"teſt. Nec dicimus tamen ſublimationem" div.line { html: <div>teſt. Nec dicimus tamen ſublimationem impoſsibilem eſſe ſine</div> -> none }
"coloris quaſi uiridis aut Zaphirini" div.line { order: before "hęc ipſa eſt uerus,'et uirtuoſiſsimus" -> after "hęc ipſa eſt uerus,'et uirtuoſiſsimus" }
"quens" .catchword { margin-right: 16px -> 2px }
::::::::::
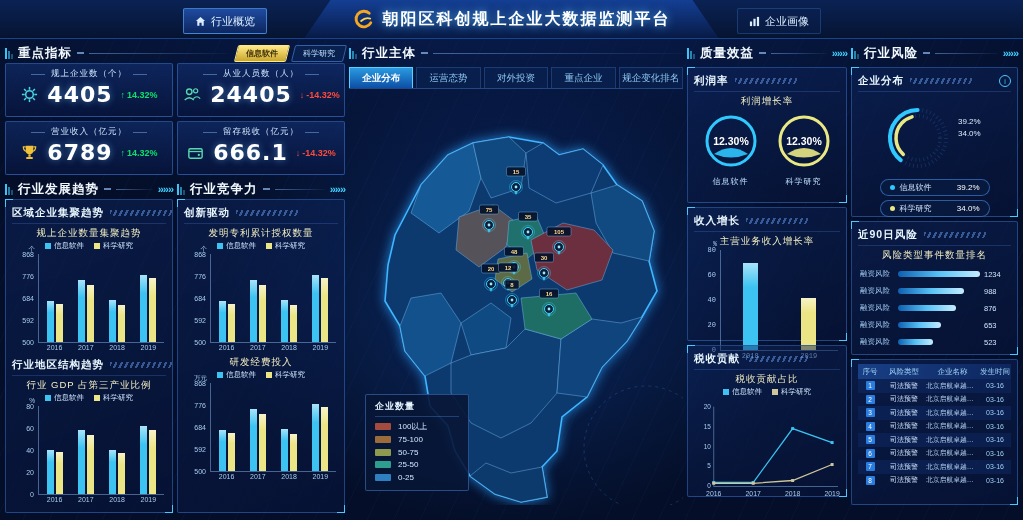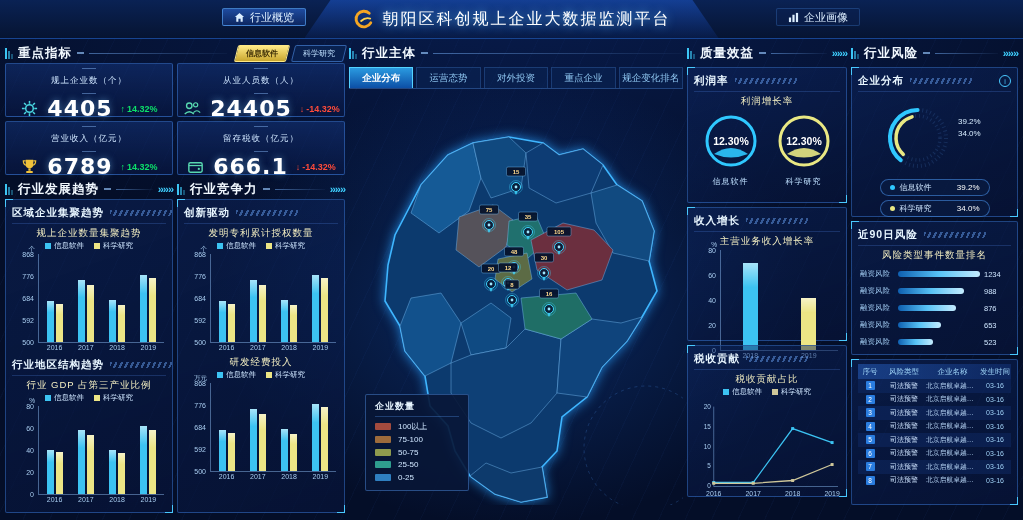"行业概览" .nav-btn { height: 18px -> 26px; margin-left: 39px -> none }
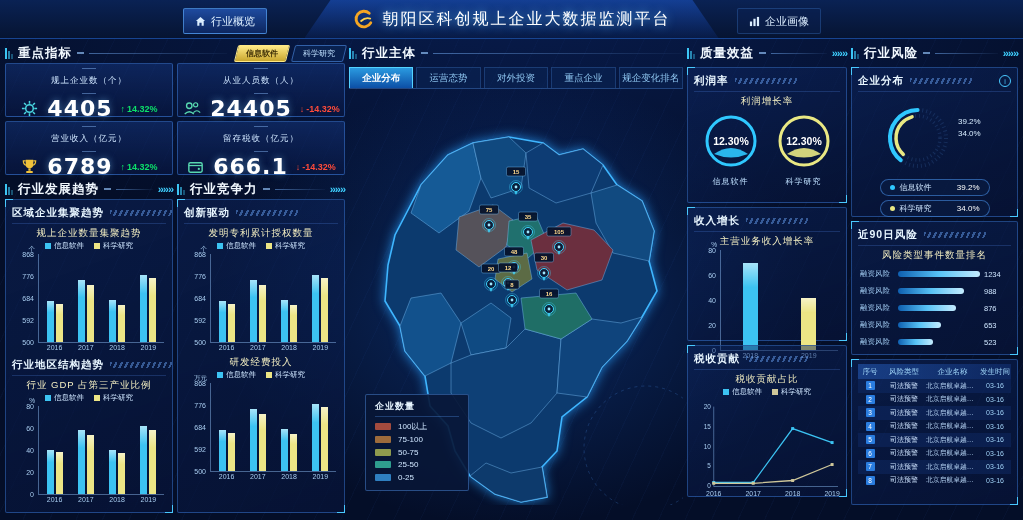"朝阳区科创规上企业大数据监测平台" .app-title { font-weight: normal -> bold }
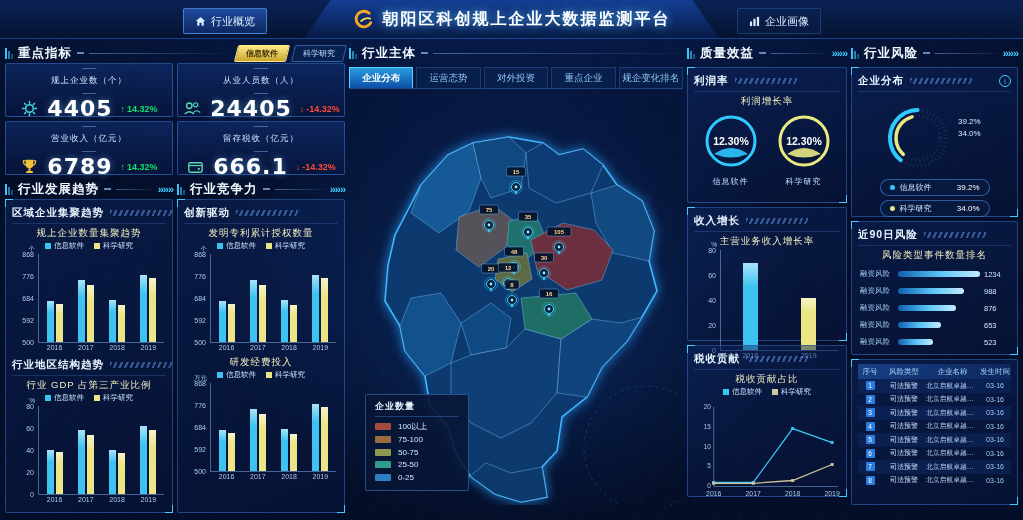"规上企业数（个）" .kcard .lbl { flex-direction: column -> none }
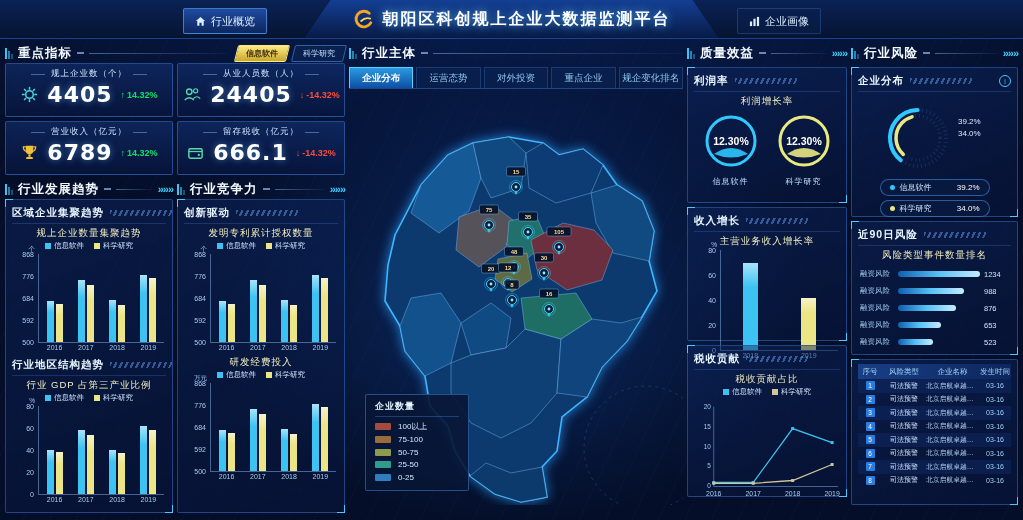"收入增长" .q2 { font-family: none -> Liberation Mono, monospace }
::::::::::
◆ WORK REQUEST
Taking the entries above, restate exactly those lines that fall between the line with "html: <div>teſt. Nec" and the line with "margin-right: 16px ->", keeping both of those lines too.

◆ FINAL ANSWER
"teſt. Nec dicimus tamen ſublimationem" div.line { html: <div>teſt. Nec dicimus tamen ſublimationem impoſsibilem eſſe ſine</div> -> none }
"coloris quaſi uiridis aut Zaphirini" div.line { order: before "hęc ipſa eſt uerus,'et uirtuoſiſsimus" -> after "hęc ipſa eſt uerus,'et uirtuoſiſsimus" }
"quens" .catchword { margin-right: 16px -> 2px }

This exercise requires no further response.